** Assignment **
Here are the records. Write out exactly the lines between the one holding "filter: none ->" and the one holding "80 | task_train_acc_post_optim: 0.288", inclusive.

····················

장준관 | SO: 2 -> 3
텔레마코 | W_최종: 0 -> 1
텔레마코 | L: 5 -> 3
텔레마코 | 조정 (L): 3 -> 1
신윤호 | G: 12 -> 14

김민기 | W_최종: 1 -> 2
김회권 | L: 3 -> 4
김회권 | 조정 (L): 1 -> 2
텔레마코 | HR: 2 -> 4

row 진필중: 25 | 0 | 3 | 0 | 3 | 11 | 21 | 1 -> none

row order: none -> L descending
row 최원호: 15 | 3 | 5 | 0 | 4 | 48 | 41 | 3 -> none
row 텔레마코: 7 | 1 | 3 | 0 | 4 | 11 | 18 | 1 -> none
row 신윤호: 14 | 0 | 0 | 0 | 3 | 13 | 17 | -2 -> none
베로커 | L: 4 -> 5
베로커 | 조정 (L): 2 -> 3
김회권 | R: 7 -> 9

····················

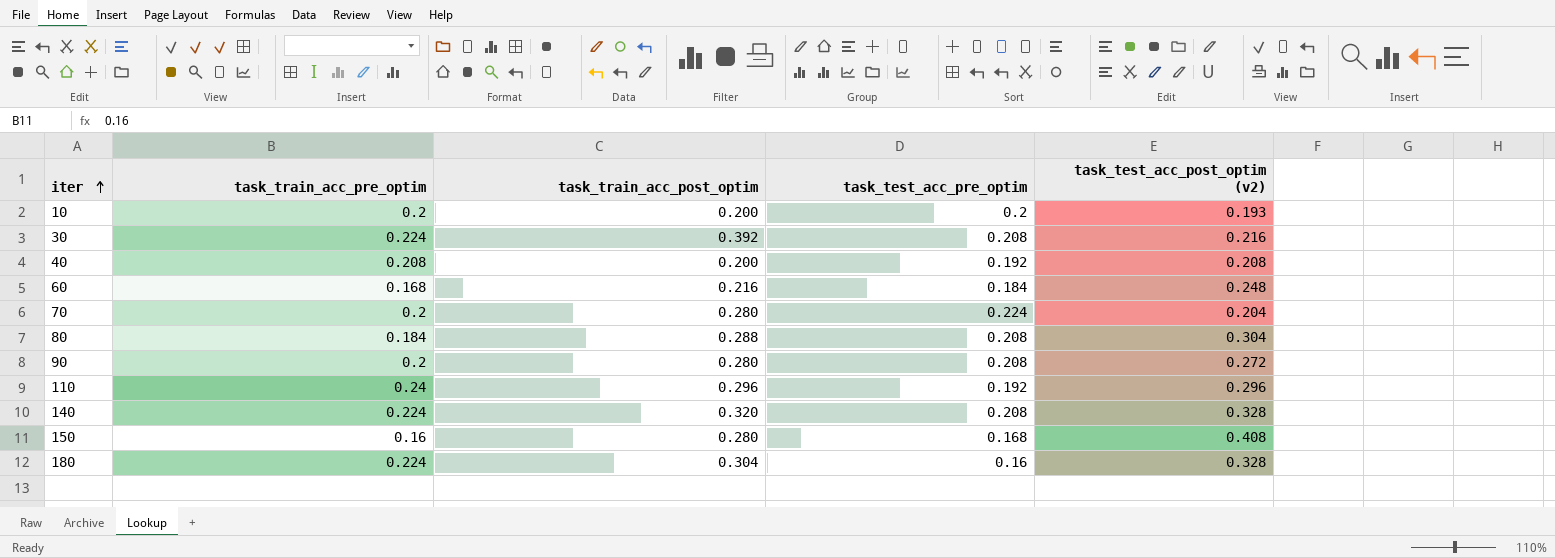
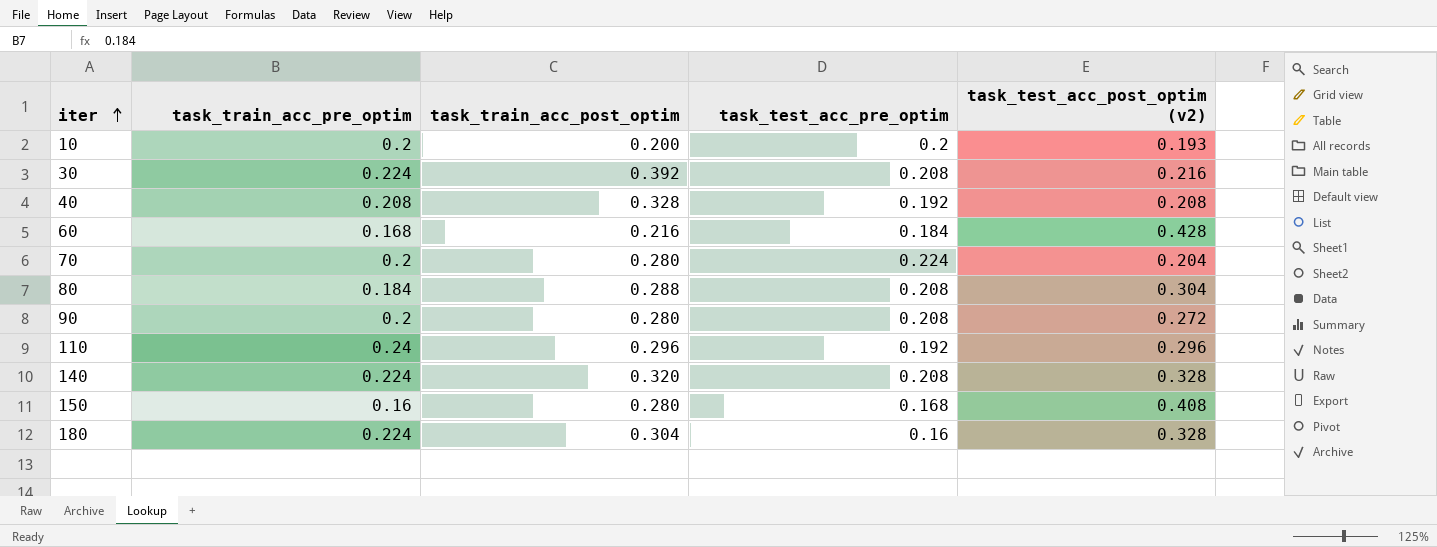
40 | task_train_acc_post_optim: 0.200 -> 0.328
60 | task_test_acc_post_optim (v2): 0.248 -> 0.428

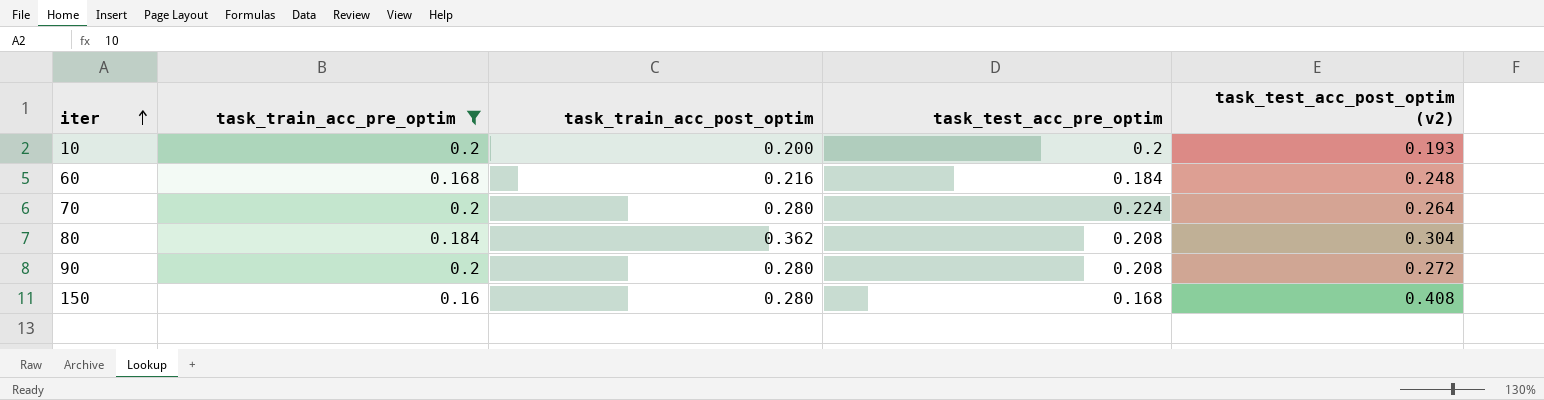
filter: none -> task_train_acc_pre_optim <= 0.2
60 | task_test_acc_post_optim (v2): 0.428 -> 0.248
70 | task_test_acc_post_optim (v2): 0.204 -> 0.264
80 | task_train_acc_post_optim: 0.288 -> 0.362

····················

** Answer below **
filter: none -> task_train_acc_pre_optim <= 0.2
60 | task_test_acc_post_optim (v2): 0.428 -> 0.248
70 | task_test_acc_post_optim (v2): 0.204 -> 0.264
80 | task_train_acc_post_optim: 0.288 -> 0.362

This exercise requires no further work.